*TASK DIRECTIONS*. All of the records must be repeated exactly as they read.

*RECORDS PROVIDED*.
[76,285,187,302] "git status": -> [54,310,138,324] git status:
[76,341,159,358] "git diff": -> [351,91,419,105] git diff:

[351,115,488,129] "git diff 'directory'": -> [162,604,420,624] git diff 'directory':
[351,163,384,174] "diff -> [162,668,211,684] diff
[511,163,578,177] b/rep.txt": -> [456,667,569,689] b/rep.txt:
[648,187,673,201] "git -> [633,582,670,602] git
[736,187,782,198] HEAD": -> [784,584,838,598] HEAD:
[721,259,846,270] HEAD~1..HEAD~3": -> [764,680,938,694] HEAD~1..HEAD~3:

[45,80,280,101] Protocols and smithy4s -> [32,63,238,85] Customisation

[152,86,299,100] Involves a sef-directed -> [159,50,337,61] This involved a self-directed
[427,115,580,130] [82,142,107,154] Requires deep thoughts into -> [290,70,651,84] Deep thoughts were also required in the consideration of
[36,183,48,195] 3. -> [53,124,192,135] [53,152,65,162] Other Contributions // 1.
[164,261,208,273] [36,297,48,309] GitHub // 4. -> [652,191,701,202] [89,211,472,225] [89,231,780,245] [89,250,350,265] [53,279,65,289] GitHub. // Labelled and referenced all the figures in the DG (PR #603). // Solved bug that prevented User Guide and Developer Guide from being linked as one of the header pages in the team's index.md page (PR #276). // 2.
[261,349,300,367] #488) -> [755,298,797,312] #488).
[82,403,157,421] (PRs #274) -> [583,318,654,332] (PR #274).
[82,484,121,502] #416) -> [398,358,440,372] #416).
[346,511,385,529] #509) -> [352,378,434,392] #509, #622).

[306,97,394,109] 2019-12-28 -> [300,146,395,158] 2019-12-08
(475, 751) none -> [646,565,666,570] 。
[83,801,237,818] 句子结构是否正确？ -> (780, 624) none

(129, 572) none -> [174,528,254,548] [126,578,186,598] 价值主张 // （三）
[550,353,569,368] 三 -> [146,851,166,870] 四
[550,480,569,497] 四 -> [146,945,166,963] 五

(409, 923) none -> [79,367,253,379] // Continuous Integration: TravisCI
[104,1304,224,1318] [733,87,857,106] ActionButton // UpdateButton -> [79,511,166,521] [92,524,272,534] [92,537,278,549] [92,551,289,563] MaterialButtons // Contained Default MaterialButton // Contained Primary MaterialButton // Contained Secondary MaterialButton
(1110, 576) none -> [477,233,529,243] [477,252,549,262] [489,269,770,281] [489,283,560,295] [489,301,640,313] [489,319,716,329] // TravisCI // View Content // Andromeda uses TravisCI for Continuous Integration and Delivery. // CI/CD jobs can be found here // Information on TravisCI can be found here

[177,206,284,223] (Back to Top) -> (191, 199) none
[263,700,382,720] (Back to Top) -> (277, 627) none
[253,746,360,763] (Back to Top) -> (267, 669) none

*RESULT OF THE EXERCISE*.
[76,285,187,302] "git status": -> [54,310,138,324] git status:
[76,341,159,358] "git diff": -> [351,91,419,105] git diff:

[351,115,488,129] "git diff 'directory'": -> [162,604,420,624] git diff 'directory':
[351,163,384,174] "diff -> [162,668,211,684] diff
[511,163,578,177] b/rep.txt": -> [456,667,569,689] b/rep.txt:
[648,187,673,201] "git -> [633,582,670,602] git
[736,187,782,198] HEAD": -> [784,584,838,598] HEAD:
[721,259,846,270] HEAD~1..HEAD~3": -> [764,680,938,694] HEAD~1..HEAD~3:

[45,80,280,101] Protocols and smithy4s -> [32,63,238,85] Customisation

[152,86,299,100] Involves a sef-directed -> [159,50,337,61] This involved a self-directed
[427,115,580,130] [82,142,107,154] Requires deep thoughts into -> [290,70,651,84] Deep thoughts were also required in the consideration of
[36,183,48,195] 3. -> [53,124,192,135] [53,152,65,162] Other Contributions // 1.
[164,261,208,273] [36,297,48,309] GitHub // 4. -> [652,191,701,202] [89,211,472,225] [89,231,780,245] [89,250,350,265] [53,279,65,289] GitHub. // Labelled and referenced all the figures in the DG (PR #603). // Solved bug that prevented User Guide and Developer Guide from being linked as one of the header pages in the team's index.md page (PR #276). // 2.
[261,349,300,367] #488) -> [755,298,797,312] #488).
[82,403,157,421] (PRs #274) -> [583,318,654,332] (PR #274).
[82,484,121,502] #416) -> [398,358,440,372] #416).
[346,511,385,529] #509) -> [352,378,434,392] #509, #622).

[306,97,394,109] 2019-12-28 -> [300,146,395,158] 2019-12-08
(475, 751) none -> [646,565,666,570] 。
[83,801,237,818] 句子结构是否正确？ -> (780, 624) none

(129, 572) none -> [174,528,254,548] [126,578,186,598] 价值主张 // （三）
[550,353,569,368] 三 -> [146,851,166,870] 四
[550,480,569,497] 四 -> [146,945,166,963] 五

(409, 923) none -> [79,367,253,379] // Continuous Integration: TravisCI
[104,1304,224,1318] [733,87,857,106] ActionButton // UpdateButton -> [79,511,166,521] [92,524,272,534] [92,537,278,549] [92,551,289,563] MaterialButtons // Contained Default MaterialButton // Contained Primary MaterialButton // Contained Secondary MaterialButton
(1110, 576) none -> [477,233,529,243] [477,252,549,262] [489,269,770,281] [489,283,560,295] [489,301,640,313] [489,319,716,329] // TravisCI // View Content // Andromeda uses TravisCI for Continuous Integration and Delivery. // CI/CD jobs can be found here // Information on TravisCI can be found here

[177,206,284,223] (Back to Top) -> (191, 199) none
[263,700,382,720] (Back to Top) -> (277, 627) none
[253,746,360,763] (Back to Top) -> (267, 669) none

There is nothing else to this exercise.